=== What to produce ===
Word for word, write the lines below out again, with no pictures.

=== Input ===
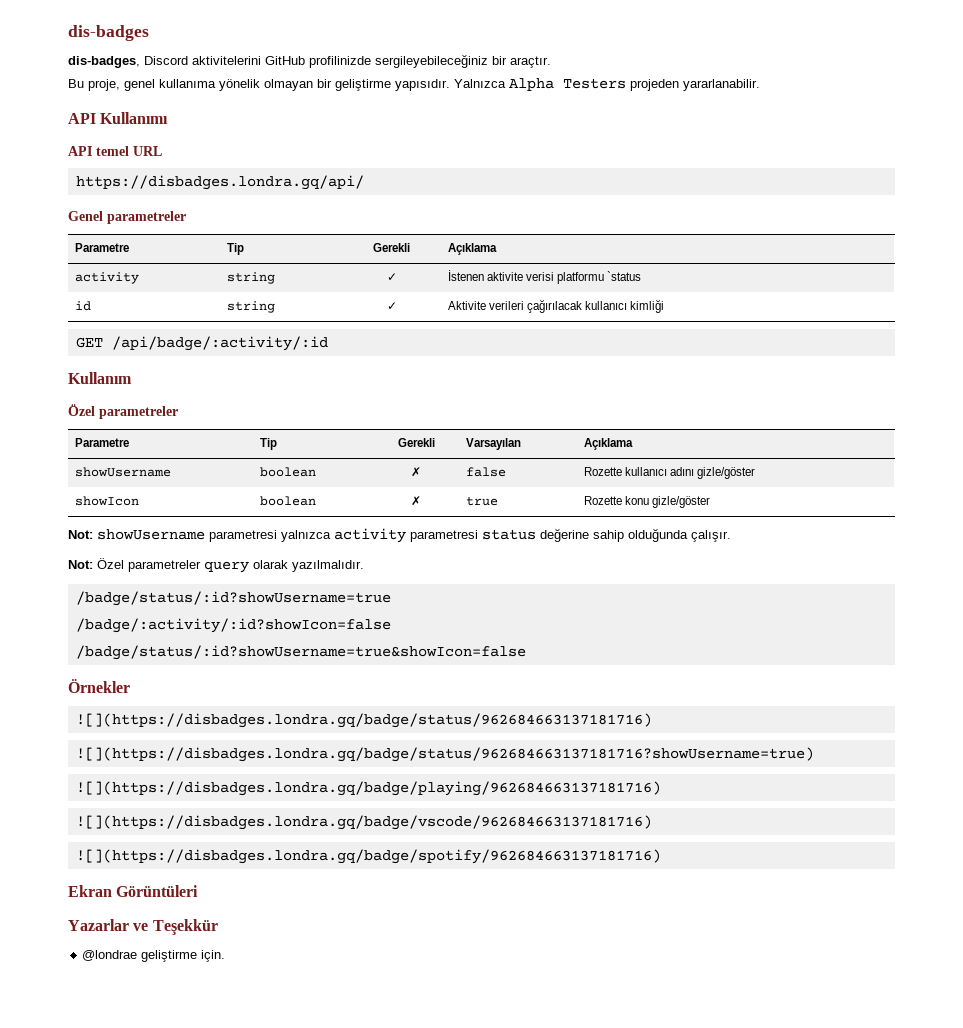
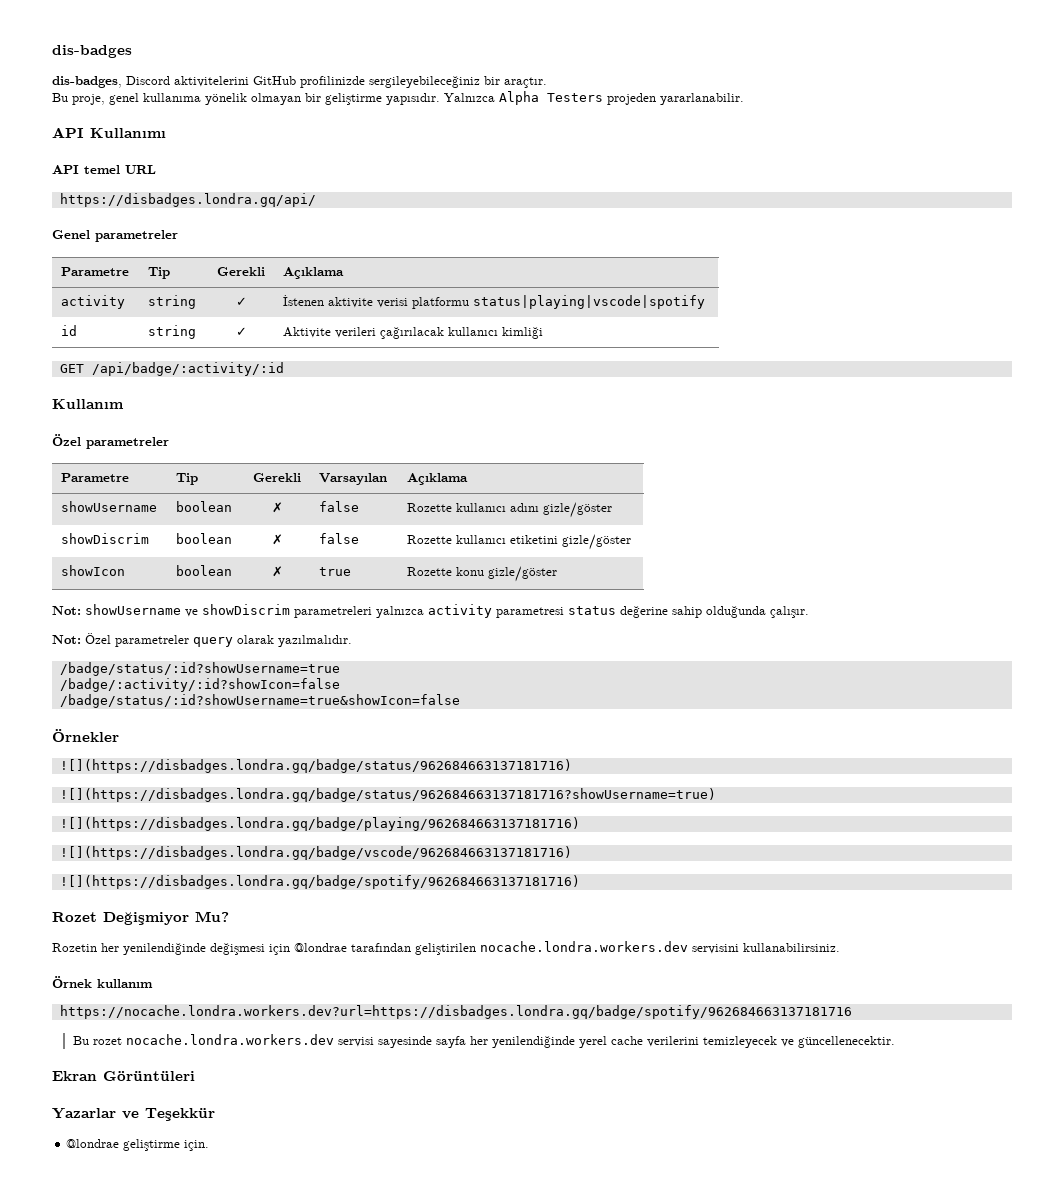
[607,271,642,281] `status -> [473,295,706,309] status|playing|vscode|spotify
(756, 473) none -> [61,533,150,544] [176,533,233,544] [271,534,283,545] [319,533,360,544] [407,534,632,550] // showDiscrim | boolean | ✗ | false | Rozette kullanıcı etiketini gizle/göster
[209,530,277,542] parametresi -> [185,604,372,618] ve showDiscrim parametreleri
(661, 856) none -> [52,911,229,925] [52,941,840,955] [52,976,153,988] [59,1005,852,1019] [72,1034,895,1048] // Rozet Değişmiyor Mu? // Rozetin her yenilendiğinde değişmesi için @londrae tarafından geliştirilen nocache.londra.workers.dev servisini kullanabilirsiniz. // Örnek kullanım // https://nocache.londra.workers.dev?url=https://disbadges.londra.gq/badge/spotify/962684663137181716 // Bu rozet nocache.londra.workers.dev servisi sayesinde sayfa her yenilendiğinde yerel cache verilerini temizleyecek ve güncellenecektir.

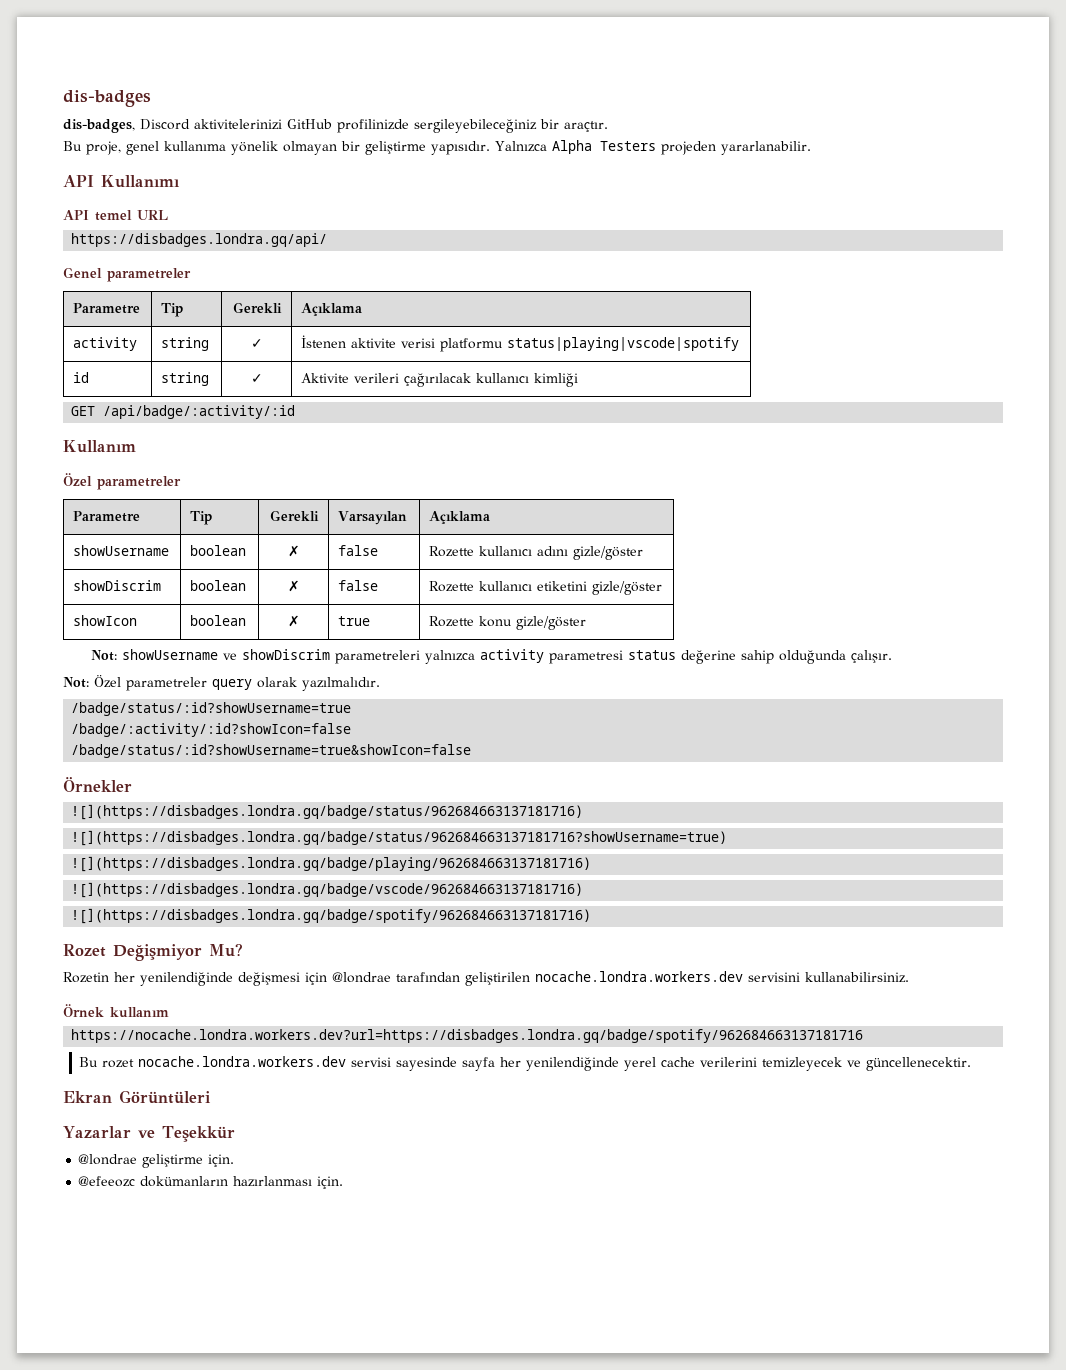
[174,76,249,87] aktivitelerini -> [194,119,282,130] aktivitelerinizi
(210, 1145) none -> [78,1176,344,1189] // @efeeozc dokümanların hazırlanması için.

=== Solution for this task ===
[607,271,642,281] `status -> [473,295,706,309] status|playing|vscode|spotify
(756, 473) none -> [61,533,150,544] [176,533,233,544] [271,534,283,545] [319,533,360,544] [407,534,632,550] // showDiscrim | boolean | ✗ | false | Rozette kullanıcı etiketini gizle/göster
[209,530,277,542] parametresi -> [185,604,372,618] ve showDiscrim parametreleri
(661, 856) none -> [52,911,229,925] [52,941,840,955] [52,976,153,988] [59,1005,852,1019] [72,1034,895,1048] // Rozet Değişmiyor Mu? // Rozetin her yenilendiğinde değişmesi için @londrae tarafından geliştirilen nocache.londra.workers.dev servisini kullanabilirsiniz. // Örnek kullanım // https://nocache.londra.workers.dev?url=https://disbadges.londra.gq/badge/spotify/962684663137181716 // Bu rozet nocache.londra.workers.dev servisi sayesinde sayfa her yenilendiğinde yerel cache verilerini temizleyecek ve güncellenecektir.

[174,76,249,87] aktivitelerini -> [194,119,282,130] aktivitelerinizi
(210, 1145) none -> [78,1176,344,1189] // @efeeozc dokümanların hazırlanması için.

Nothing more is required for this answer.